Так проходил мой первый год в институте. К концу зимы, когда отсыревшая Москва чихала и кашляла, я впервые попал в мастерскую Фалька. Лавина новых впечатлений захлестнула меня, как морская пена, полная жизни, бодрости и здоровья. Сатиры били в литавры, играли нимфы вокруг темного стекла!
Глава восьмая. У Фалька
Ты царь. Живи один.
Сатиры били в литавры, играли нимфы вокруг темного стекла. И оно, сверкнув, пропустило нас в респектабельный вестибюль Перцовского дома. Пологая, широкая лестница легко поднимает гостя вокруг пятиугольной глубины. Вот и тихий коридор четвертого этажа. Как высоки, как добротны здесь двери! Какие громкие имена начертаны на латунных дощечках! Здесь мастерские художественной элиты.

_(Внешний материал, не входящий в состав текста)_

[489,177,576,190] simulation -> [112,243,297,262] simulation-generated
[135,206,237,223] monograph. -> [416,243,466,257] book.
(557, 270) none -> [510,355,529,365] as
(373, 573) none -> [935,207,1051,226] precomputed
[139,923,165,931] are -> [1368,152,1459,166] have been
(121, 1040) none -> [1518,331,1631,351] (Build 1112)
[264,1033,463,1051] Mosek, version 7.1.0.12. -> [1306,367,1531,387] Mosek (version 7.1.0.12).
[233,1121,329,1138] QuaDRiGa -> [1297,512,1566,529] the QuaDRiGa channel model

Стараясь не шуметь, идем до конца этой галереи авторитетов и видим, наконец, незаметную маленькую дверь. Здесь кончается парадность. Винтовая лестница ведет на чердак, к Фальку. Напыщенная буржуазность, внушительность сразу уступают место подлинной художественной красоте.

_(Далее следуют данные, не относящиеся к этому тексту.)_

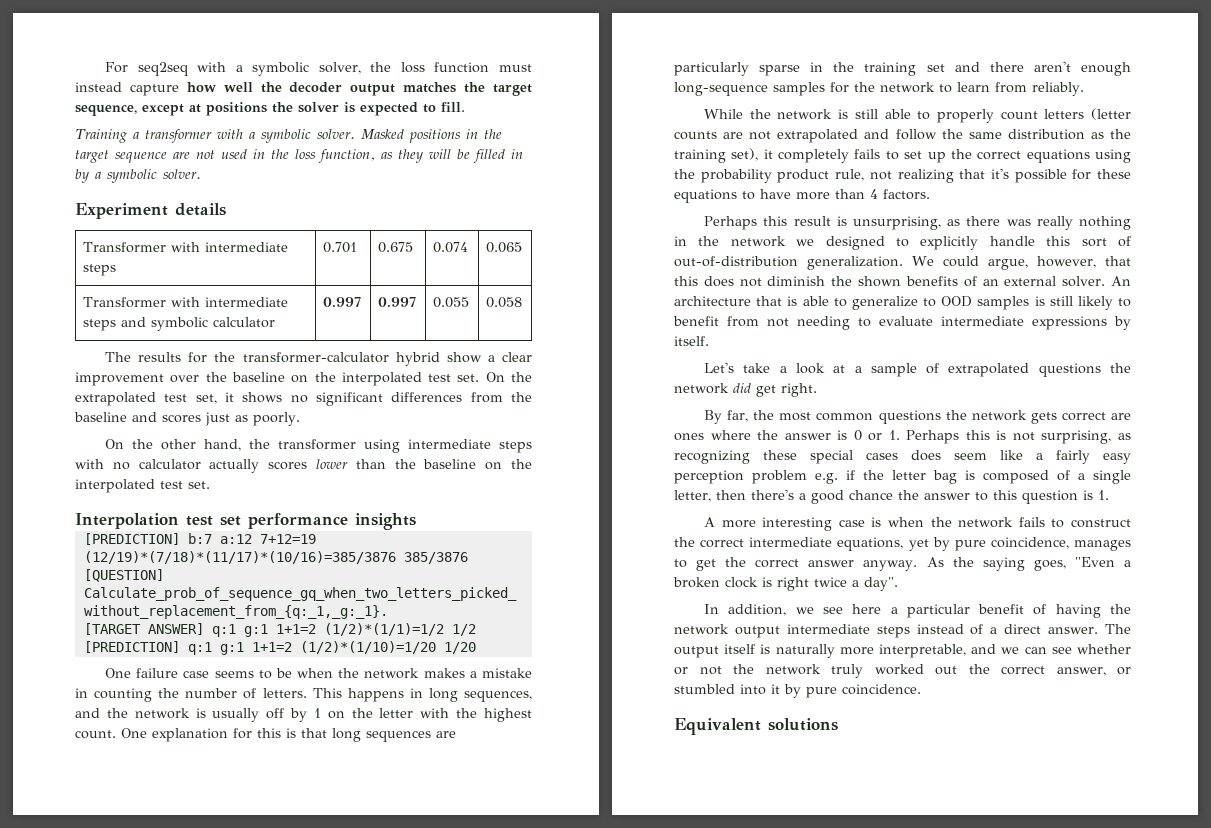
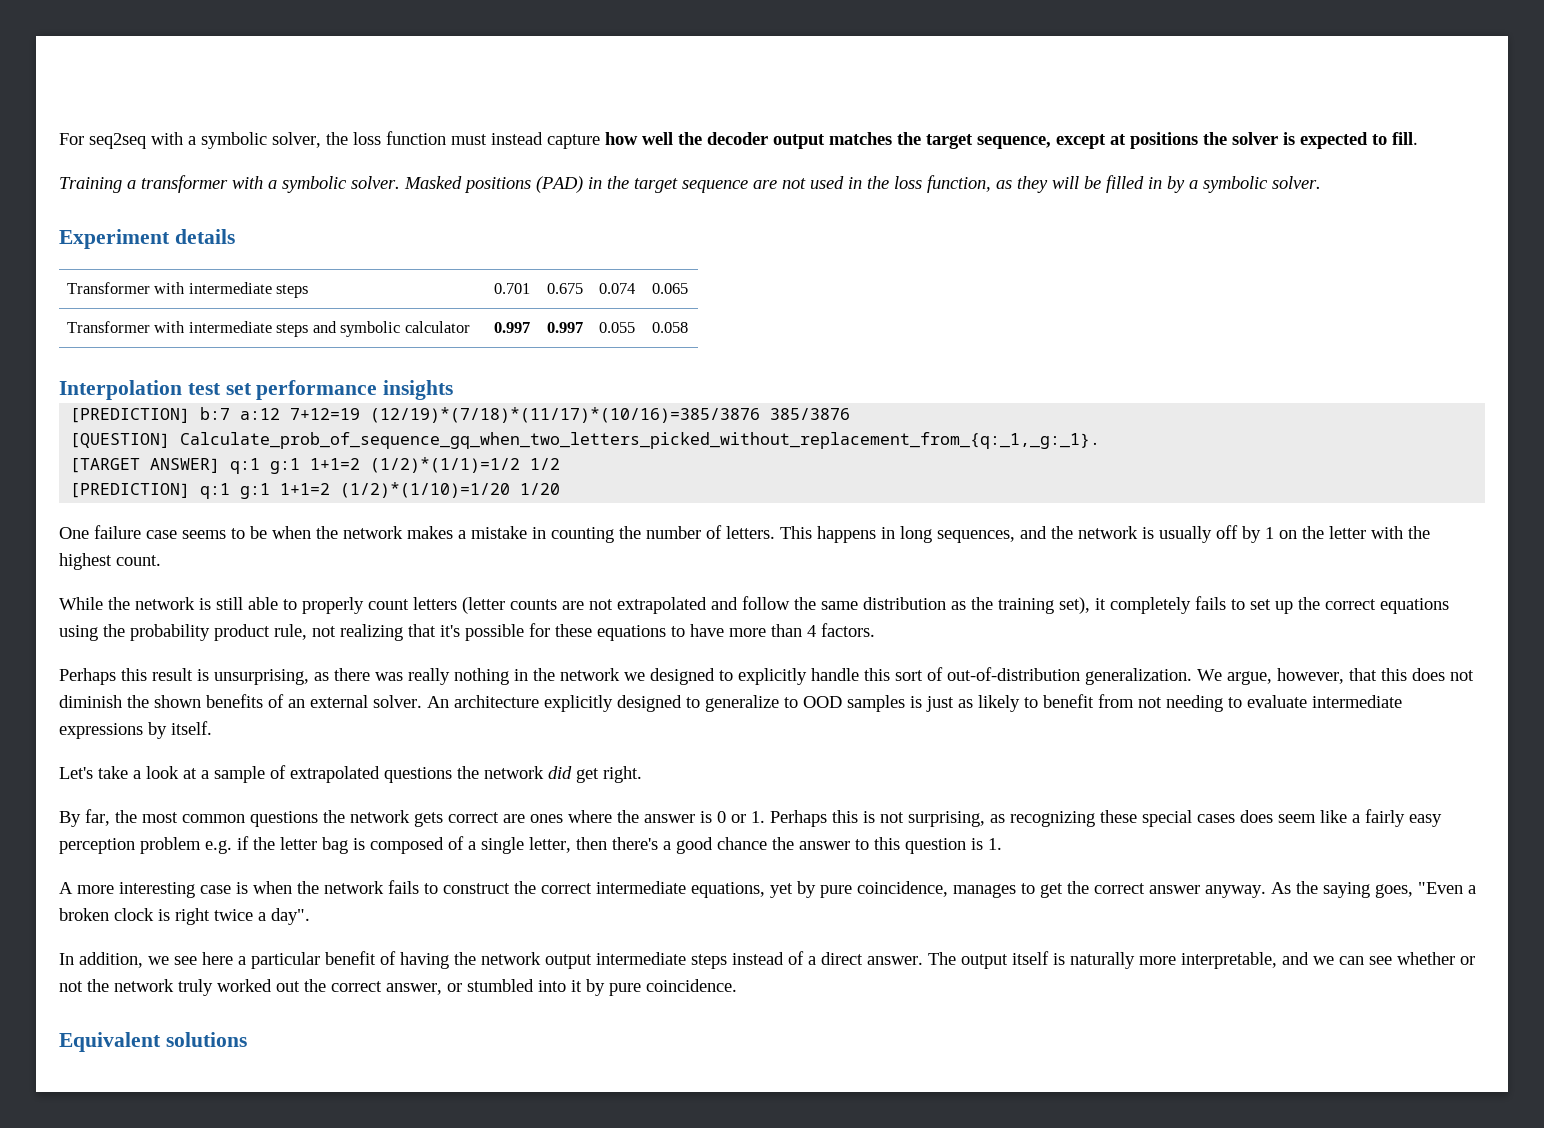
(461, 136) none -> [536,176,583,193] (PAD)
[105,352,532,366] [75,372,532,386] [75,392,532,406] [74,412,300,426] [105,439,532,453] [75,459,532,473] [75,479,210,493] // The results for the transformer-calculator hybrid show a clear improvement over the baseline on the interpolated test set. On the extrapolated test set, it shows no significant differences from the baseline and scores just as poorly. // On the other hand, the transformer using intermediate steps with no calculator actually scores lower than the baseline on the interpolated test set. -> (688, 327) none
[121,728,456,742] [674,61,1131,76] [674,82,1084,96] One explanation for this is that long sequences are particularly sparse in the training set and there aren't enough long-sequence samples for the network to learn from reliably. -> (161, 560) none
[942,256,979,267] could -> (1222, 675) none
[756,296,829,306] that is able -> [544,695,682,712] explicitly designed
[1049,296,1073,306] still -> [926,696,973,712] just as

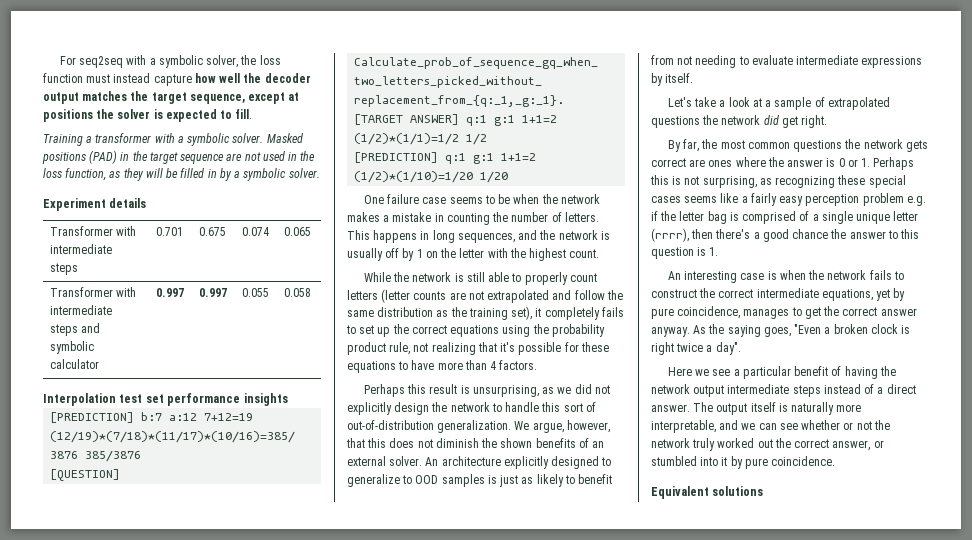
[334,668,807,685] there was really nothing in the network we designed to explicitly -> [557,384,610,394] [347,402,502,415] we did not explicitly design the network to
[1240,810,1316,823] does seem -> [684,196,718,203] seems
[370,837,444,854] composed -> [742,211,797,224] comprised
[529,837,571,853] letter, -> [856,211,919,224] [651,228,689,242] unique letter (rrrr),
[59,882,114,894] A more -> [667,271,681,280] An
[59,952,143,968] In addition, -> [667,367,692,376] Here
[202,952,233,965] here -> (731, 372) none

В жилище Фалька прежде всего поражали пространство и цвет.
Многоугольная мансарда с косыми стенами, переходящими в потолок через балки и какие-то дополнительные изломы, освещалась двумя окнами. Одно, ровное, выходило на реку и Кремль, и вечерами в нем были видны красные звезды; другое, косое к полу, открывало звезды на небе. Окна никогда не занавешивались, и их звездное содержимое было своеобразным поэтическим эпиграфом к протекающей здесь жизни.
Мастерская была и причиной, и следствием фальковской живописи. Тонко цветной воздух, как будто чуть пыльный, серебристый, сыровато-туманный, окутывал стол, старое кресло, пианино с театральным макетом, нелепо стоящее посреди мастерской. Здесь реальность выглядела как живопись, как еще не написанные картины, очень глубокие, полные автобиографического драматизма. Скудная еда на столе – непреднамеренно составляет натюрморт.
Фальк, тихо разговаривая, иногда берет что-то со стола, медленно жует. Проглатывает. Потом опять долго разговаривает. Так он мыслит, чаще молча, иногда – вслух, если есть посетитель. Так он ест – по кусочку, между делом. Я никогда не видел обедающего Фалька.